One of the most important aspects of a governance program is to have proper and complete control of your data. Therefore, the “where” in a governance framework defines where the critical data resides in your systems.
The when in a governance framework helps teams in various ways. For starters, it allows companies to ensure compliance with regulations like PCI DSS and HIPAA by defining the retention period for the data. Secondly, it also helps the team control how frequently they should conduct audits.
The “why” is the mission and vision of a data governance program, explaining why the organization needs to have data governance and what it expects to achieve with its implementation.
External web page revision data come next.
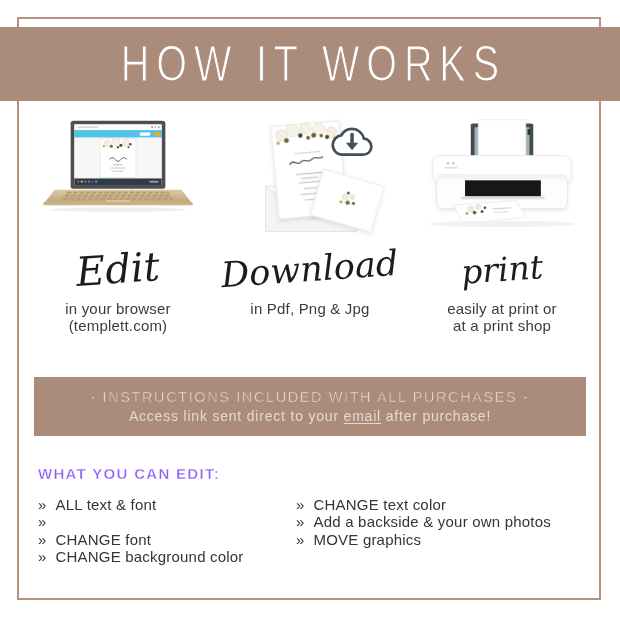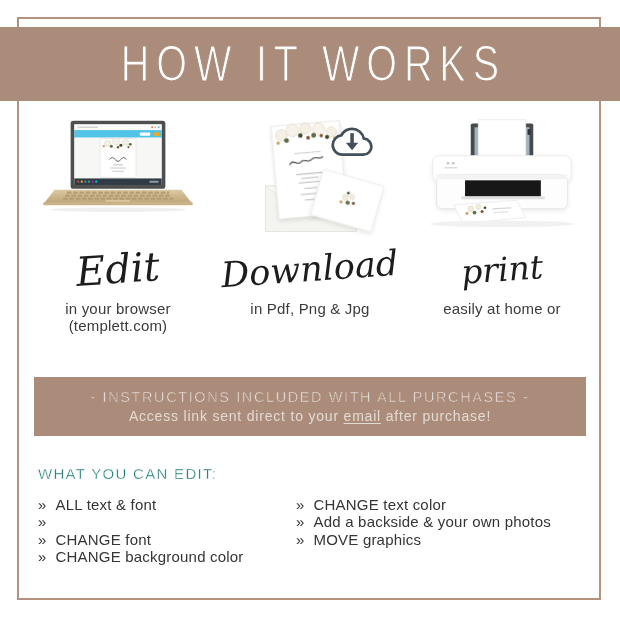"easily at home or" div { text: home -> print }
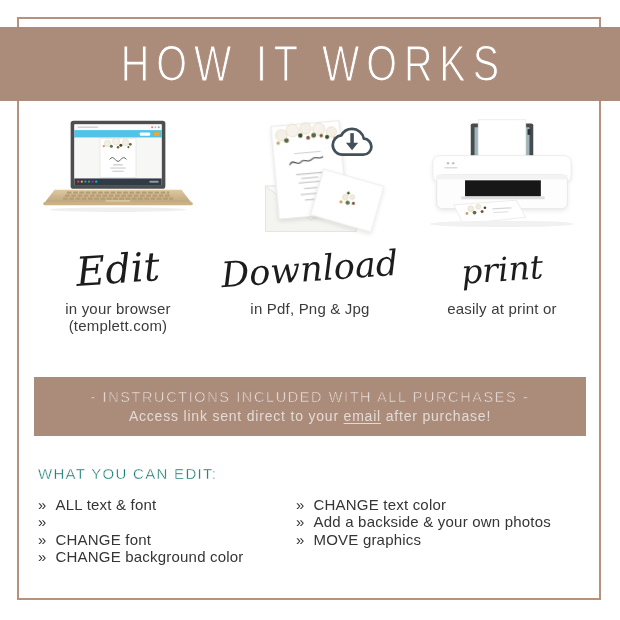"at a print shop" div { html: none -> <div>at a print shop</div> }
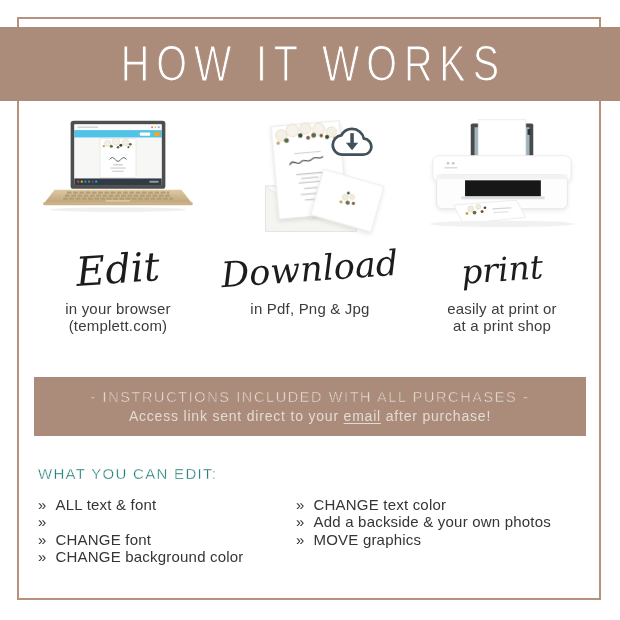"WHAT YOU CAN EDIT:" .edit-section h2 { color: #0f766e -> #8b5cf6; font-weight: 400 -> 700 }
Everyone in the team must understand the “why” to be on the same page.
Perhaps the most pressing challenge is when the team doesn’t receive buy-in from leaders, board members, advisors, or the C-suite to implement the data governance program. Nikola Askham, a renowned Data Governance Coach, pointed out in one of her blogs, “It can be a real struggle to get your data governance initiative approved in the first place.”
Following are some of the best data governance practices that allow companies to overcome the challenges that were mentioned earlier:
Automation is key to increasing the efficacy of a data governance program. Automation enables teams to sift through towering amount of data swiftly, reduce manual labor and the human error associated with it, set security controls to protect data as, and maintain log and audit reports for compliance.